Whilst it’s always fun and fuzzy to see markets at all-time highs, it might also be provoking the question of ‘where to from here’ for some investors out there.
After all, it was only a few months ago that investors were getting nervous. Both US and Australian government bond yields were rising and this was sparking concerns about future inflation — and the higher interest rates that normally come with it. But these concerns are well and truly off the boil.
Back in April, investors were getting nervous after the US 10-year government bond yield hit a post-COVID high of roughly 1.75% (it was around 0.55% in August 2020). But according to CNBC today, that yield stands far lower at 1.29%.
Lower rates fuel higher shares?
Could these lower rates be calming investors? Well, the strange thing is that although the ASX blue chips are pushing the ASX 200 to the all-time highs we see today, the rising tide has not lifted all boats.
Afterpay was $160 a share back in February. Today, it’s going for under $103 a share. Xero hit $157.99 back in January, but is trading at just over $141 a share today. And Zip Co is down more than 50% from its own February all-time high at today’s pricing.
We see something similar happening over in the US. Sure, companies like Apple Inc (NASDAQ: AAPL), Alphabet Inc (NASDAQ: GOOG)(NASDAQ: GOOGL) and Microsoft Corporation (NASDAQ: MSFT) are at, or near, all-time highs.
But other, ‘growthier’, companies like Zoom Video Communications Inc (NASDAQ: ZM), Tesla Inc (NASDAQ: TSLA), Palantir Technologies Inc (NYSE: PLTR) and Coinbase Global Inc (NASDAQ: COIN) are far from it.
So what do we make of this market disparity and volatility?
BlackRock says take advantage of volatility
BlackRock is the largest fund manager in the world. And according to a report in the Australian Financial Review (AFR) today, it sees some buying opportunities out there.
According to BlackRock analysis, the fund manager reckons any volatility that we may see as a result of inflation concerns or new COVID variants is hands down a buying opportunity going forward.
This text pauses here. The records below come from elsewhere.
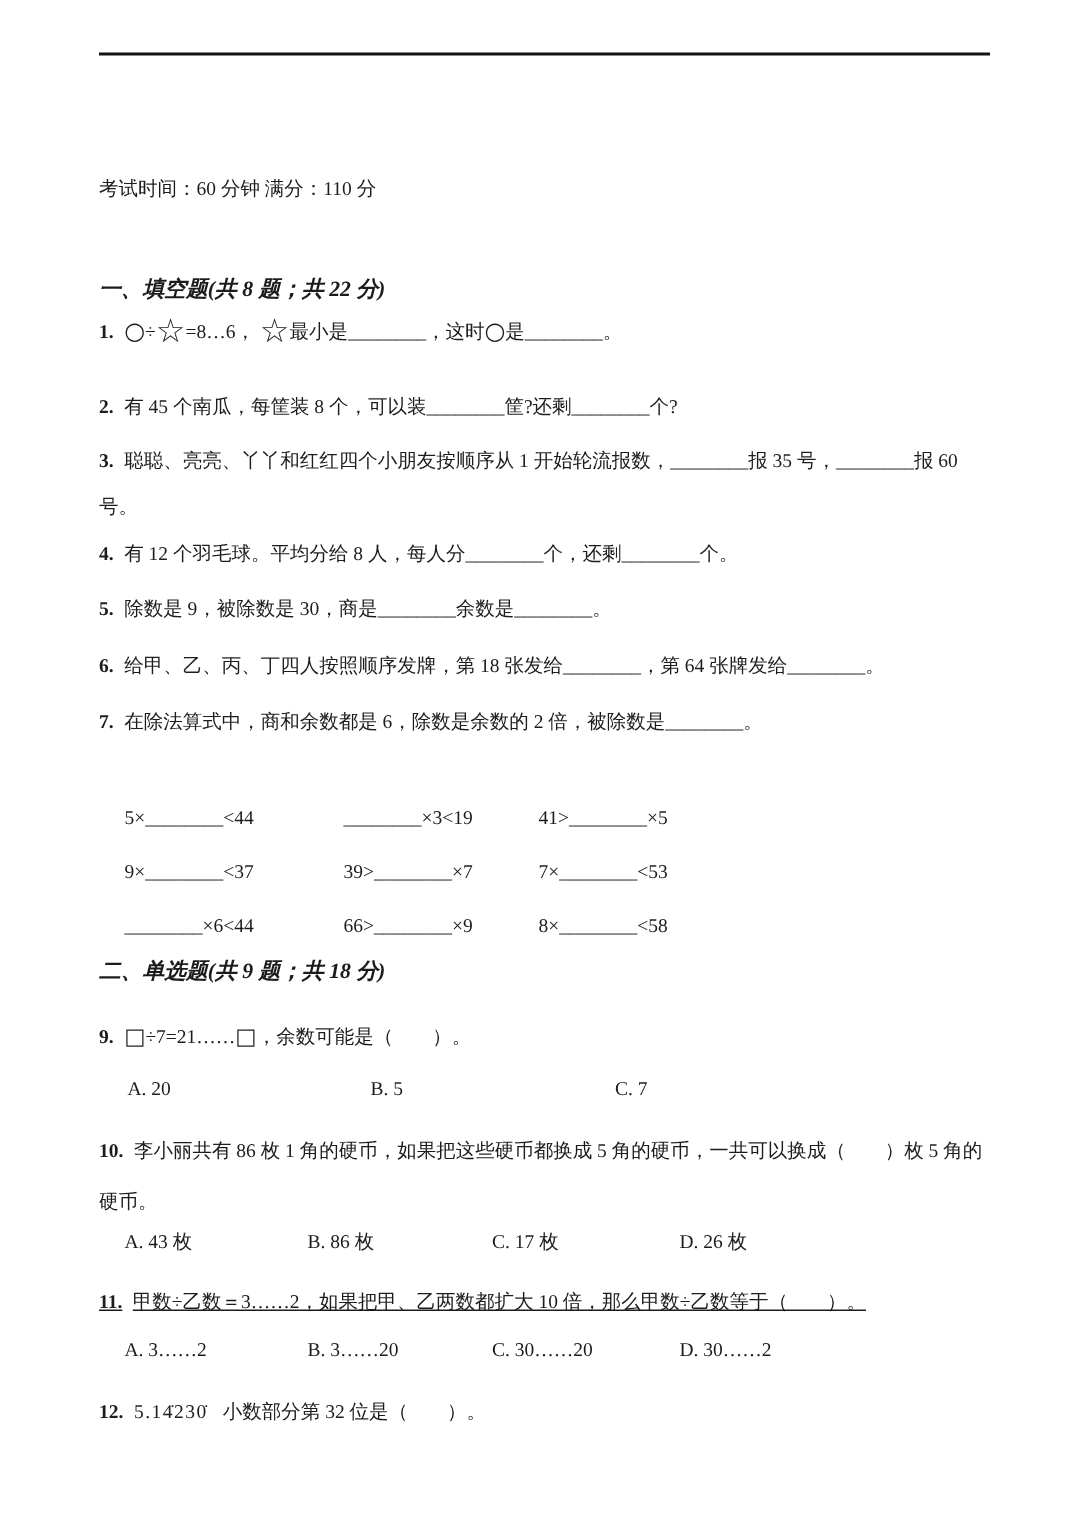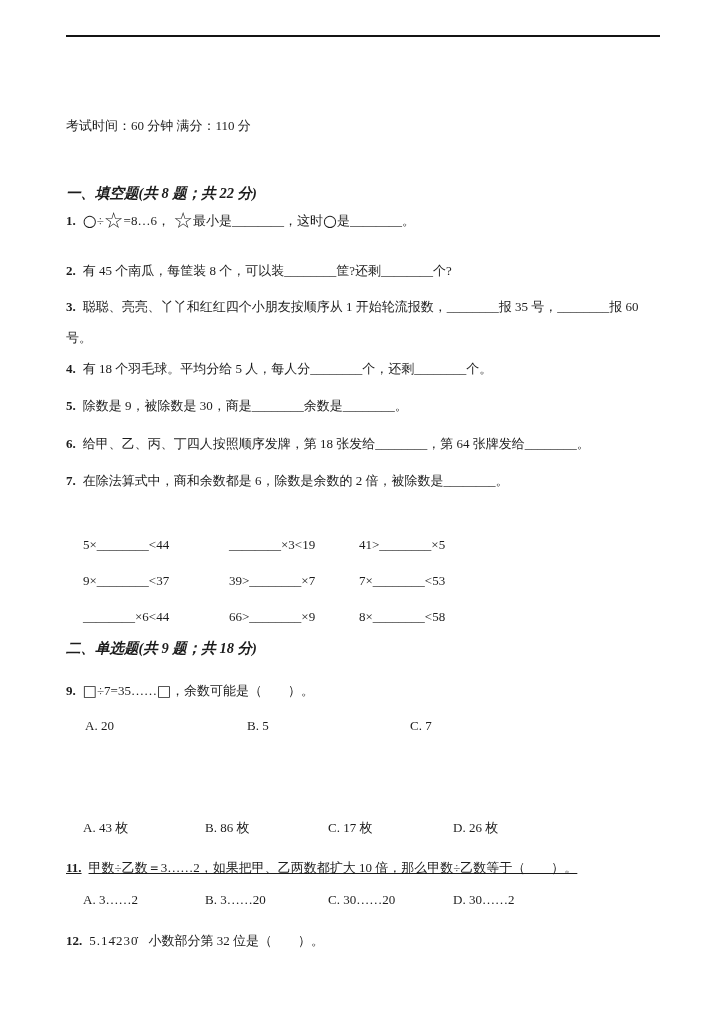"有 18 个羽毛球。平均分给 5" span { text: 18 个羽毛球。平均分给 5 -> 12 个羽毛球。平均分给 8 }
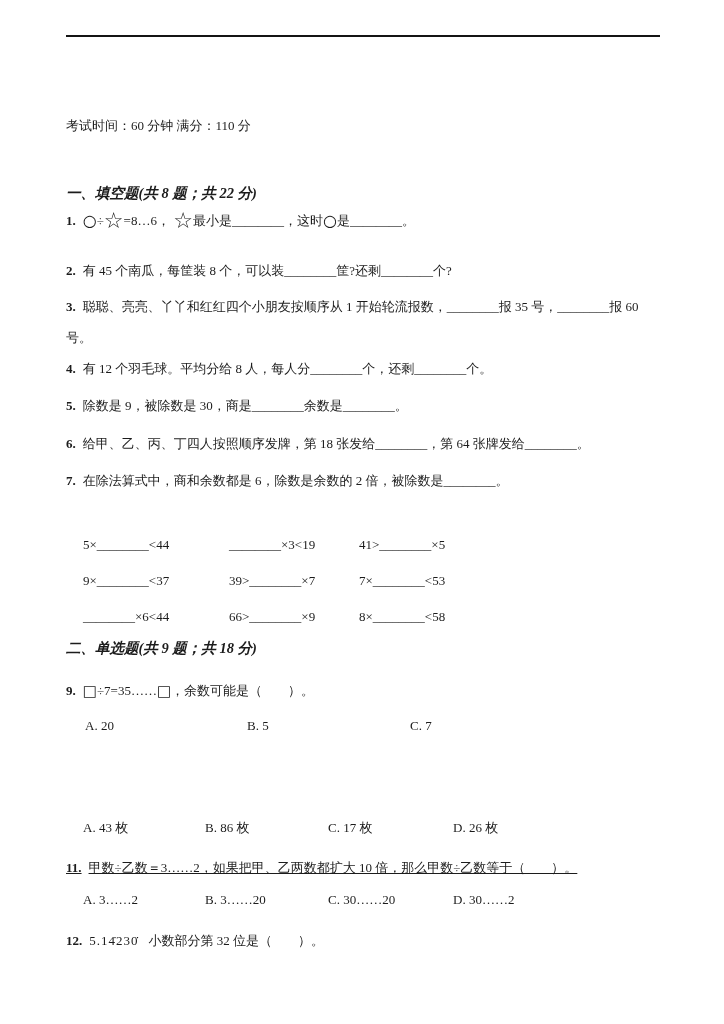"÷7=35……" span { text: 35 -> 21 }
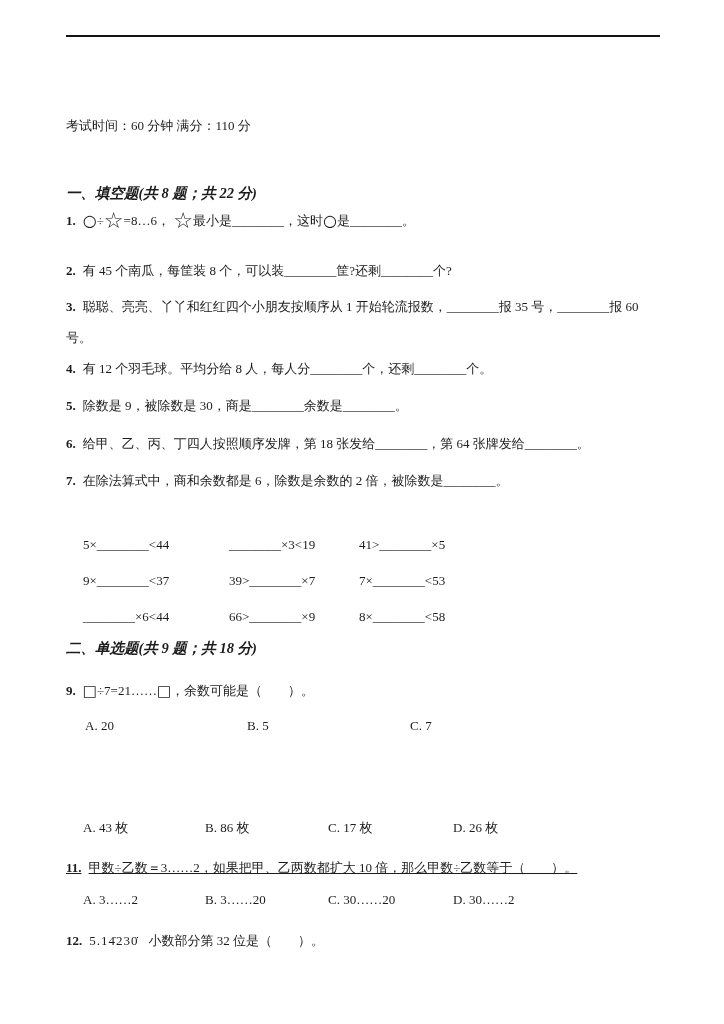"10. 李小丽共有 86 枚 1" div.abs { html: none -> <div> <span>10.</span><span>李小丽共有 86 枚 1 角的硬币，如果把这些硬币都换成 5 角的硬币，一共可以换成（ ）枚 5 角的硬币。</span> </div> }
BlackRock predicts that the central banks around the world, including our own Reserve Bank of Australia (RBA), will be very slow to respond to any rise in overall prices. This, in turn, will keep “nominal bond yields lower and real rates negative – a positive for risk assets [read shares]”.
Here’s some more of what it said:
Market volatility is on the rise, as worries about new virus strains have been exacerbated by stretched positioning and light summer trading. Recent swings in market sentiment reflect the unusually wide range of potential outcomes beyond the current economic restart, in our view.
Market overreactions may create opportunities to readjust portfolios to a pro-risk stance as we maintain high conviction in our new nominal investment theme that implies low real yields.
So long story short, BlackRock believes that rates will stay low for some time and this will inevitably support rising share markets as a result. By extension, it also implies that any short-term volatility is a buying opportunity through this lens.
Something to keep in mind if you’re getting nervous about the ASX 200 at an all-time high!